Problem: Only what runs from the line with "[100,349,175,365] reading it." to the final line of the records below should be given again, word for word.
=======
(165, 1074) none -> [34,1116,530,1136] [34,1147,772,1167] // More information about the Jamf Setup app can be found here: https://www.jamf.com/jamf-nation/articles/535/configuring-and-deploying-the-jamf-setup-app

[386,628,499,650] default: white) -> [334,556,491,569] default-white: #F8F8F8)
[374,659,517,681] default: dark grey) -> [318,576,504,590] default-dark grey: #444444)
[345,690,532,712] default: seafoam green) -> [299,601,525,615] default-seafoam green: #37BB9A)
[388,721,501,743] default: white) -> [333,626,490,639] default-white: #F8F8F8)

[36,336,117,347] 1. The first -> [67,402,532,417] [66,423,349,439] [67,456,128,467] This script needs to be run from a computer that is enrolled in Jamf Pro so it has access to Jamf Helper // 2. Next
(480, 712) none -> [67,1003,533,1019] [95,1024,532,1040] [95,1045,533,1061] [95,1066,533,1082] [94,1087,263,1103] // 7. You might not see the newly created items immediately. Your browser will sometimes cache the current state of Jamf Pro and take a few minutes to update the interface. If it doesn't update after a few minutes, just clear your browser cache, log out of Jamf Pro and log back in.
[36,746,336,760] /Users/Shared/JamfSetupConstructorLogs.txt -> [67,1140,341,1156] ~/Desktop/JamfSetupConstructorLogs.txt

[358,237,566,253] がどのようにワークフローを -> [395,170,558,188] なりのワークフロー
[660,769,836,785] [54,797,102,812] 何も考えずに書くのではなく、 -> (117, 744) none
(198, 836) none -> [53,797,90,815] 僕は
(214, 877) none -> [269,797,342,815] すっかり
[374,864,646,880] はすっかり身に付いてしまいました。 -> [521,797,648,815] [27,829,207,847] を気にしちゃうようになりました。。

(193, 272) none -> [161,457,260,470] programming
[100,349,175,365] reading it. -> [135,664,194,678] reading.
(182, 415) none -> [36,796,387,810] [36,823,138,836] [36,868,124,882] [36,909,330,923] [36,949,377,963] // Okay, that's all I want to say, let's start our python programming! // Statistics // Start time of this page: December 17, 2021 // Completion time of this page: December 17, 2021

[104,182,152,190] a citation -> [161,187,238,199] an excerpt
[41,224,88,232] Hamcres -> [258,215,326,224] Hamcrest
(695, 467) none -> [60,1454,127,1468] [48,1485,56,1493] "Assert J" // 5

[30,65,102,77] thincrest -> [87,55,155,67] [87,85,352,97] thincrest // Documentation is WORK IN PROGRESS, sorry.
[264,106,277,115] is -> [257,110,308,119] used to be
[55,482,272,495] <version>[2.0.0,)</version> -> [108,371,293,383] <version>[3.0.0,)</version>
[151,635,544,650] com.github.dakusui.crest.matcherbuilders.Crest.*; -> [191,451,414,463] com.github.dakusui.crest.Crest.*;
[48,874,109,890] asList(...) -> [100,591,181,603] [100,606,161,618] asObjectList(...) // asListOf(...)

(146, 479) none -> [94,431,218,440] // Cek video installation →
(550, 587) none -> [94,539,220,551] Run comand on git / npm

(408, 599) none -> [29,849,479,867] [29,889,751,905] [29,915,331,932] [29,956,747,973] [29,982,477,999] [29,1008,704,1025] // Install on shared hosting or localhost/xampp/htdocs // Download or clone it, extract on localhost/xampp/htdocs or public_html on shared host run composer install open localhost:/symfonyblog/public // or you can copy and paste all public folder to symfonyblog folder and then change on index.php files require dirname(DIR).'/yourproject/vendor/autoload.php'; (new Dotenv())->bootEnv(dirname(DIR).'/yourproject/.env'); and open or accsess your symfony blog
=======
Solution to the exercise:
[100,349,175,365] reading it. -> [135,664,194,678] reading.
(182, 415) none -> [36,796,387,810] [36,823,138,836] [36,868,124,882] [36,909,330,923] [36,949,377,963] // Okay, that's all I want to say, let's start our python programming! // Statistics // Start time of this page: December 17, 2021 // Completion time of this page: December 17, 2021

[104,182,152,190] a citation -> [161,187,238,199] an excerpt
[41,224,88,232] Hamcres -> [258,215,326,224] Hamcrest
(695, 467) none -> [60,1454,127,1468] [48,1485,56,1493] "Assert J" // 5

[30,65,102,77] thincrest -> [87,55,155,67] [87,85,352,97] thincrest // Documentation is WORK IN PROGRESS, sorry.
[264,106,277,115] is -> [257,110,308,119] used to be
[55,482,272,495] <version>[2.0.0,)</version> -> [108,371,293,383] <version>[3.0.0,)</version>
[151,635,544,650] com.github.dakusui.crest.matcherbuilders.Crest.*; -> [191,451,414,463] com.github.dakusui.crest.Crest.*;
[48,874,109,890] asList(...) -> [100,591,181,603] [100,606,161,618] asObjectList(...) // asListOf(...)

(146, 479) none -> [94,431,218,440] // Cek video installation →
(550, 587) none -> [94,539,220,551] Run comand on git / npm

(408, 599) none -> [29,849,479,867] [29,889,751,905] [29,915,331,932] [29,956,747,973] [29,982,477,999] [29,1008,704,1025] // Install on shared hosting or localhost/xampp/htdocs // Download or clone it, extract on localhost/xampp/htdocs or public_html on shared host run composer install open localhost:/symfonyblog/public // or you can copy and paste all public folder to symfonyblog folder and then change on index.php files require dirname(DIR).'/yourproject/vendor/autoload.php'; (new Dotenv())->bootEnv(dirname(DIR).'/yourproject/.env'); and open or accsess your symfony blog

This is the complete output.